廚走的經靜悄悄的,她滿眼的失望,那個人呢,知道這樣快?
劉亞民就要給她一個狐疑的感覺,來個神神秘秘的,讓她瞎想,想多了,就會慌神,慌神就會露餡。
想多了就坐不穩,坐不穩就會活動,活動就有馬腳了,這叫打草驚蛇,劉亞民就等看她上躥下跳,找她背後的人,她不動,怎麼能引出蛇,這就是偵查的訣竅,劉亞民掌握的極準。
她擦洗了一下,淡淡一笑:“我真笨,讓個菜也出錯,弄到你身上油了吧?”
楊敏說:“你不是笨,是太靈通了,你好像是個練家子,技藝超羣,得心應手,可不是一般的蠢女人,我可是長了見識。”楊敏這樣說,只是諷刺她,看她不順眼,什麼練家子的楊敏怎麼懂,只是隨意說,頂撞她而已。
可是說的無心,聽者有意,她的心跳得已經如捶鼓,自己的行藏被人識破了嗎?自己的目的被人人看出來了嗎?
楊敏不知道,她也不知道,劉亞民已經看到了她女扮男裝見穆贊。
她做夢都沒有想到那次遇到了劉亞民。她是最警惕的,可是她也沒有想到穆贊祖孫在許家的那一齣兒。
她不禁疑神疑鬼起來,是不是許青楓的家族眼線太多,幾十年一直在盯着她,她是誰她們都知道。
這一疑心,神色就不淡定了,她的臉一陣紅一陣白,告誡自己要穩心,心就是不平復,跳得更歡起來,越想鎮定神色越慌亂。
她覺得楊敏在監視她,她覺得人人都在鄙視她,她找慌亂的原因,是不是見到了相思多年的許青楓,自己就不能控制了?

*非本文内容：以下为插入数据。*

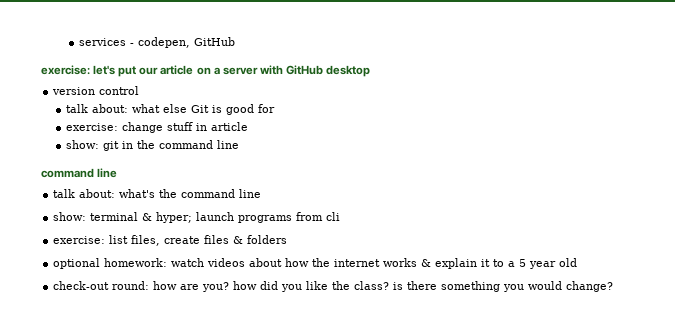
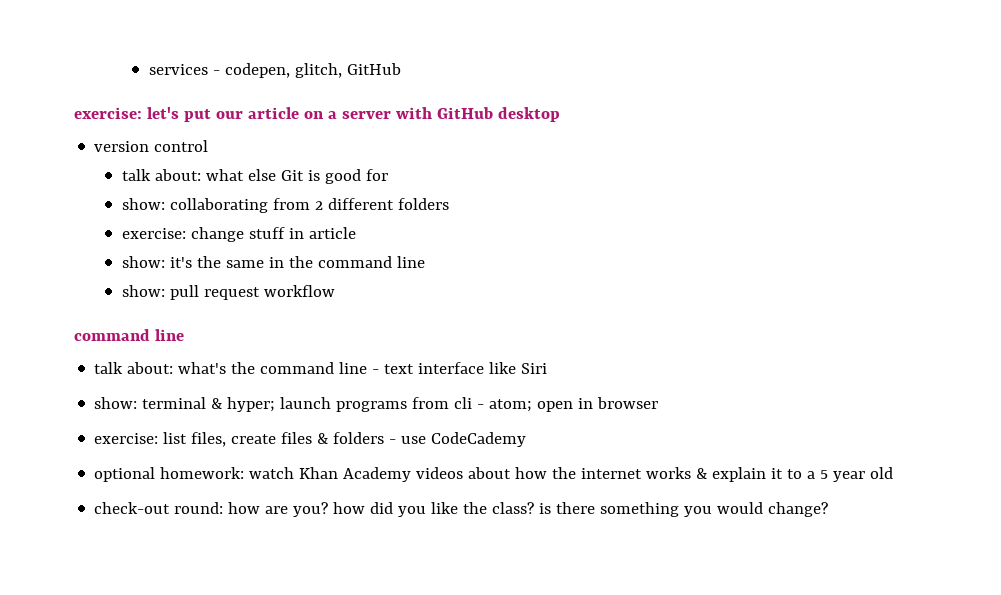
(191, 42) none -> [295,63,343,78] glitch,
(276, 108) none -> [121,198,449,213] // show: collaborating from 2 different folders
[103,141,120,151] git -> [169,256,264,268] it's the same
(240, 144) none -> [121,285,335,300] // show: pull request workflow
(262, 193) none -> [372,362,548,374] - text interface like Siri
(341, 216) none -> [477,397,659,412] - atom; open in browser
(288, 239) none -> [389,432,527,447] - use CodeCademy
(205, 262) none -> [299,467,412,482] Khan Academy

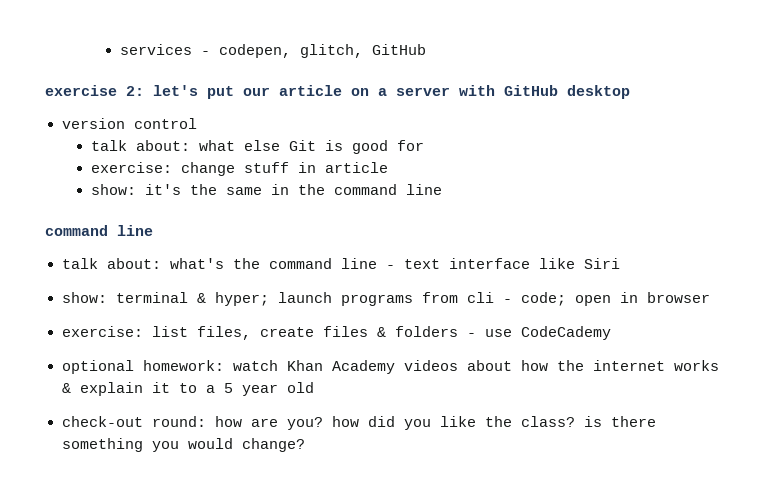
[74,107,142,119] exercise: -> [45,85,144,96] exercise 2:
[121,198,449,213] // show: collaborating from 2 different folders -> (424, 145) none
[121,285,335,300] // show: pull request workflow -> (442, 189) none
[489,399,533,412] atom; -> [520,292,566,306] code;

自己鍛鍊多年的心真的是摒不住了,從一見面,她的心就在狂跳,跳得越來越厲害,不行!亂了心志,會壞了大事,露出了馬腳,一切就都泡湯。
以她多年的磨練,已經心如鐵,狠如蛇蠍,怎麼會對一個男人再動那顆無辜的心,得到他,只是單純的想得到,已經鐵了心不再愛他,因爲他不愛她,不值得自己付出愛。